The 1859 Minnesota gubernatorial election was held on November 8, 1859, to elect the governor of Minnesota. Incumbent Democratic governor Henry Hastings Sibley did not seek a second term.

== Candidates ==
- George Loomis Becker, former mayor of St. Paul (Democrat)
- Alexander Ramsey, former territorial governor and candidate for governor in 1857 (Republican)

==Campaigns==
On July 18, 1859, Ramsey was summoned to the Republican State Convention.

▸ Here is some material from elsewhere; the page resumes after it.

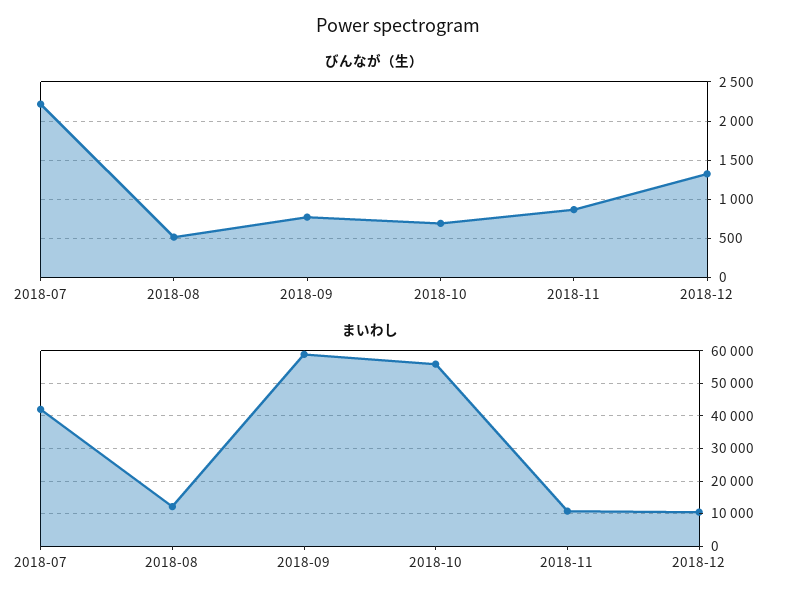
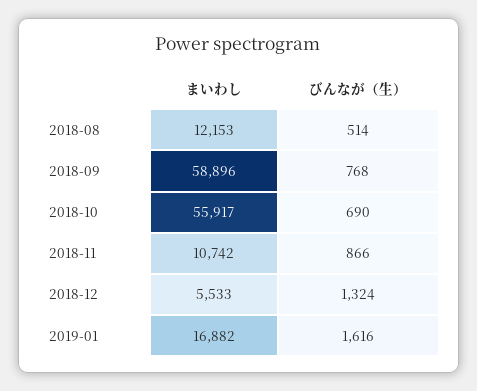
びんなが（生）, 2018-07: 2200 -> none
まいわし, 2018-07: 42000 -> none
まいわし, 2018-12: 10000 -> 5533
まいわし, 2019-01: none -> 16882
びんなが（生）, 2019-01: none -> 1616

On July 20, he was nominated by the Convention to run for governor a second time.

Democratic nominee George L. Becker found himself unable to make the race very competitive, due to a lack of political experience and name recognition.

==Results==

Minnesota gubernatorial election, 1859
| Party |  | Candidate | Votes | % |
|---|---|---|---|---|
|  | Republican | Alexander Ramsey | 21,335 | 54.82 |
|  | Democratic | George Loomis Becker | 17,582 | 45.18 |
| Total votes |  |  | 38,917 | 100 |
|  | Republican gain from Democratic |  |  |  |

Becker performed better than expected, especially in his hometown of St. Paul, which resulted in some alarm from Ramsey while results were still being counted, until Ramsey ultimately won.